ACTIVITY
A verbatim transcript of the data below is required, images omitted.

»»

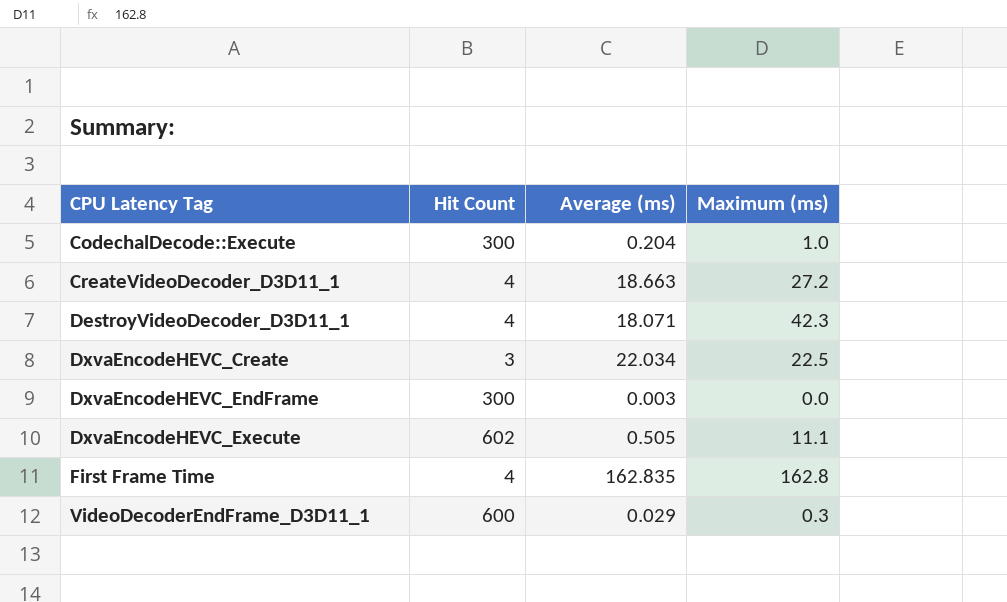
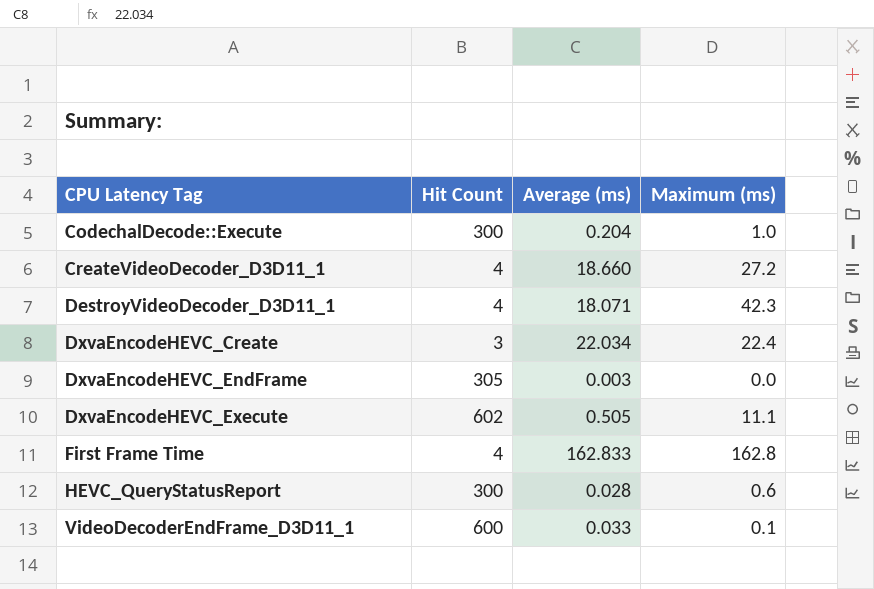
CreateVideoDecoder_D3D11_1 | Average (ms): 18.663 -> 18.660
DxvaEncodeHEVC_Create | Maximum (ms): 22.5 -> 22.4
DxvaEncodeHEVC_EndFrame | Hit Count: 300 -> 305
First Frame Time | Average (ms): 162.835 -> 162.833
row HEVC_QueryStatusReport: none -> 300 | 0.028 | 0.6
VideoDecoderEndFrame_D3D11_1 | Average (ms): 0.029 -> 0.033
VideoDecoderEndFrame_D3D11_1 | Maximum (ms): 0.3 -> 0.1

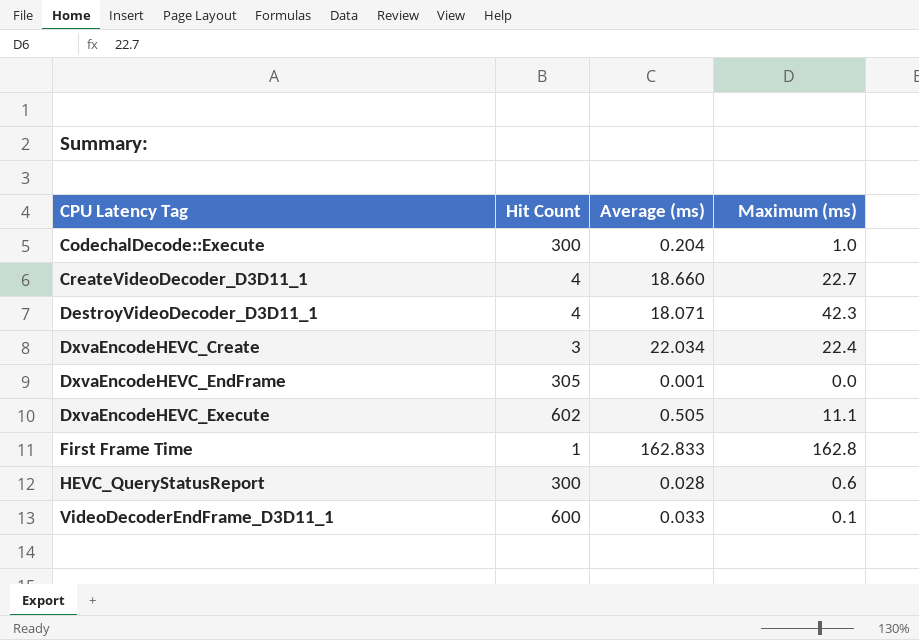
CreateVideoDecoder_D3D11_1 | Maximum (ms): 27.2 -> 22.7
DxvaEncodeHEVC_EndFrame | Average (ms): 0.003 -> 0.001
First Frame Time | Hit Count: 4 -> 1

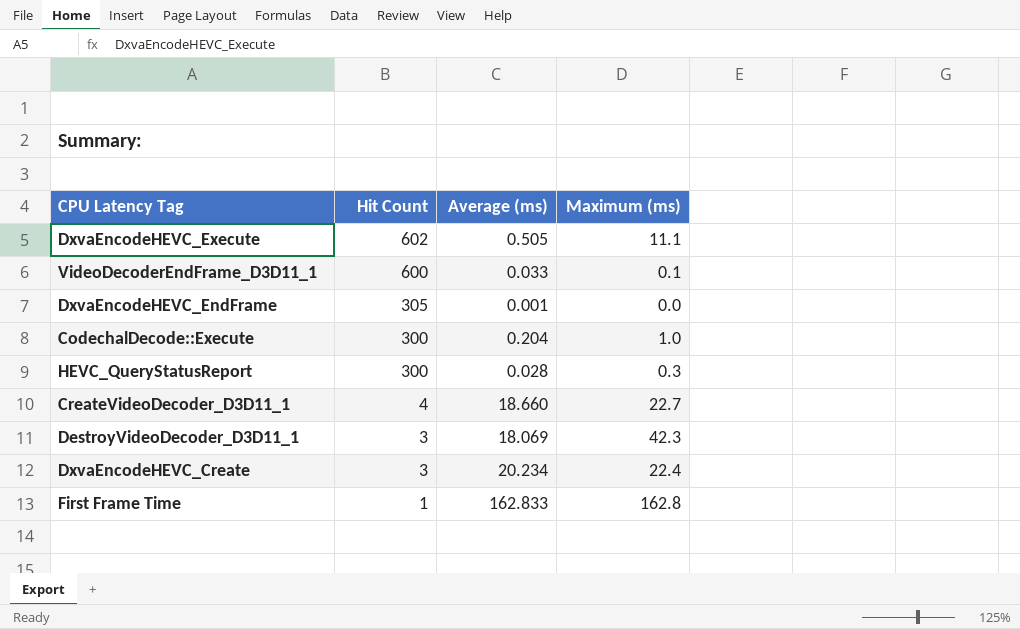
row order: CPU Latency Tag ascending -> Hit Count descending
HEVC_QueryStatusReport | Maximum (ms): 0.6 -> 0.3
DestroyVideoDecoder_D3D11_1 | Hit Count: 4 -> 3
DestroyVideoDecoder_D3D11_1 | Average (ms): 18.071 -> 18.069
DxvaEncodeHEVC_Create | Average (ms): 22.034 -> 20.234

««

WRITTEN SOLUTION
CreateVideoDecoder_D3D11_1 | Average (ms): 18.663 -> 18.660
DxvaEncodeHEVC_Create | Maximum (ms): 22.5 -> 22.4
DxvaEncodeHEVC_EndFrame | Hit Count: 300 -> 305
First Frame Time | Average (ms): 162.835 -> 162.833
row HEVC_QueryStatusReport: none -> 300 | 0.028 | 0.6
VideoDecoderEndFrame_D3D11_1 | Average (ms): 0.029 -> 0.033
VideoDecoderEndFrame_D3D11_1 | Maximum (ms): 0.3 -> 0.1

CreateVideoDecoder_D3D11_1 | Maximum (ms): 27.2 -> 22.7
DxvaEncodeHEVC_EndFrame | Average (ms): 0.003 -> 0.001
First Frame Time | Hit Count: 4 -> 1

row order: CPU Latency Tag ascending -> Hit Count descending
HEVC_QueryStatusReport | Maximum (ms): 0.6 -> 0.3
DestroyVideoDecoder_D3D11_1 | Hit Count: 4 -> 3
DestroyVideoDecoder_D3D11_1 | Average (ms): 18.071 -> 18.069
DxvaEncodeHEVC_Create | Average (ms): 22.034 -> 20.234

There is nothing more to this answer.